CENTRAL NERVOUS SYSTEM DISEASES (CNSDs)

In the past few decades, there has been a surge of interest in the microbiome revolution among the scientific community. Advanced technological developments have enabled researchers to conduct more detailed investigations into gastrointestinal microorganisms and their metabolites, presenting opportunities to answer important questions that were previously unresolved. The human body is inhabited by trillions of microorganisms, which include bacteria, archaea, viruses, and fungi. Of these, 95% reside in the gut,^[54] making the gut microbiota a primary area of research. In addition to its critical metabolic and protective functions, such as aiding digestion and preventing pathogen invasion, the gut microbiota plays a significant role in promoting epithelial cell growth and differentiation, and the development and maintenance of the immune system.^[55] Through the microbiota-gut-brain axis, which establishes bidirectional communication between the gut and brain via neural, immune, endocrine, and metabolic signaling pathways, the gastrointestinal microbiota also influences central nervous system (CNS) function and human behavior. Research indicates that abnormalities in gut microbiota composition are linked to several neuropsychiatric disorders, including stroke,^[56] autism spectrum disorder,^[57] depression,^[58] Parkinson's disease (PD),^[59] and Alzheimer's disease (AD).^[60] This underscores the importance of maintaining a healthy gut microbiome for overall health and wellbeing. Below, we will focus on the relationship between key metabolites of the gut-brain axis (GBA) and AD, stroke, and cognitive impairment.

Cognitive disorder

Dementia is considered to be an age-related disease. Dementia is the presence of memory impairment combined with at least one other cognitive impairment that significantly impacts daily activities. Worldwide, 40 million people live with dementia, which is expected to double every 20 years to more than 110 million by 2050.^[61] The most common type of dementia is AD, which accounts for at least 60% of all cases. Vascular dementia is the second most common form of dementia and is estimated to account for approximately 20% of patients.^[62]

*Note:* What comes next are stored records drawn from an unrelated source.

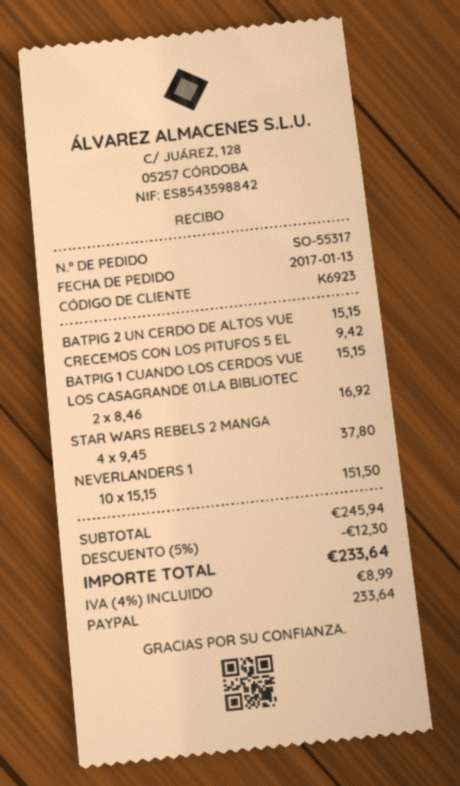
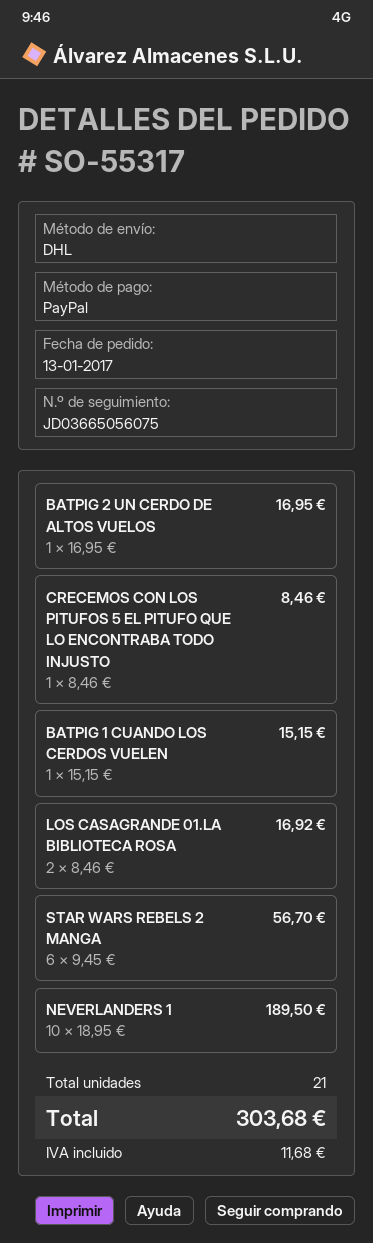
BATPIG 2 UN CERDO DE ALTOS VUE: 1 x 15.15 = 15.15 -> 1 x 16.95 = 16.95
CRECEMOS CON LOS PITUFOS 5 EL: 1 x 9.42 = 9.42 -> 1 x 8.46 = 8.46
STAR WARS REBELS 2 MANGA: 4 x 9.45 = 37.80 -> 6 x 9.45 = 56.70
NEVERLANDERS 1: 10 x 15.15 = 151.50 -> 10 x 18.95 = 189.50
discount: 5% = 12.30 -> none
tax: 8.99 -> 11.68
total: 233.64 -> 303.68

There is increasing evidence that diabetes predisposes individuals to cognitive decline leading to dementia in animal models and in humans with Type 1 diabetes mellitus (T1DM) and T2DM.^[63,64] Of the components of metabolic syndrome, hyperglycemia is most strongly associated with the risk of developing cognitive impairment.^[65] Diabetes in midlife is associated with a 19% increase in cognitive decline over 20 years compared with individuals without diabetes.^[66] A recent pooled analysis of 14 studies examined data on 2.3 million people and more than 100,000 dementia cases from cohorts in Asia, Europe, and the Americas. Studies have found that diabetes is significantly associated with an approximately 60% increased risk of dementia.^[67] AD may therefore represent a distinct form of brain-specific insulin resistance resulting from impaired glucose regulation.^[68] An essential function of insulin in the brain is regulating mitochondrial targeting signal (MTS) in the presynaptic hippocampus. Amyloid can attenuate the effects of insulin on synaptic terminal mitochondrial (Mt) and deplete energy reserves required for synaptic plasticity, learning, and memory,^[69] similar to the proposal that Mt function is reduced in AD, cognitive dysfunction may be due in part to cortical hypometabolism and area-specific decline in glucose utilization and impaired insulin signaling.^[70]

Glucose metabolism

Although the brain represents only a tiny fraction of our body weight (about 2%), it has an exceptionally high energy demand on the brain itself, using more than 20% of glucose-derived energy.^[71] Glucose metabolism is often required for neuronal communication. Requiring energy from ATP to trigger action potentials, restoring postsynaptic possibilities, and maintaining ionic gradients, neurons consume 75% to 80% of the brain's energy.^[72] The brain cannot produce or store glucose itself, so it relies on the glucose produced in the body by the food we eat, which can be stored as glycogen in astrocytes to power metabolic processes. Therefore, energy metabolism must be tightly controlled to maintain optimal brain function. Indeed, glucose metabolism disturbances in the brain have been observed in dementia and neurodegenerative diseases, including AD and PD.^[73] Several abnormalities in AD have been suggested to play a role in causing brain damage and resulting clinical signs and symptoms, including impairment of energy/oxidative metabolism.^[74] Impairment of energy/oxidative metabolism is associated with damage to cerebral circulation, damage caused by ROS or other free radicals, and intrinsic defects in the major pathways of energy/oxidative metabolism. These pathways include the TCA cycle and electron transport.^[75]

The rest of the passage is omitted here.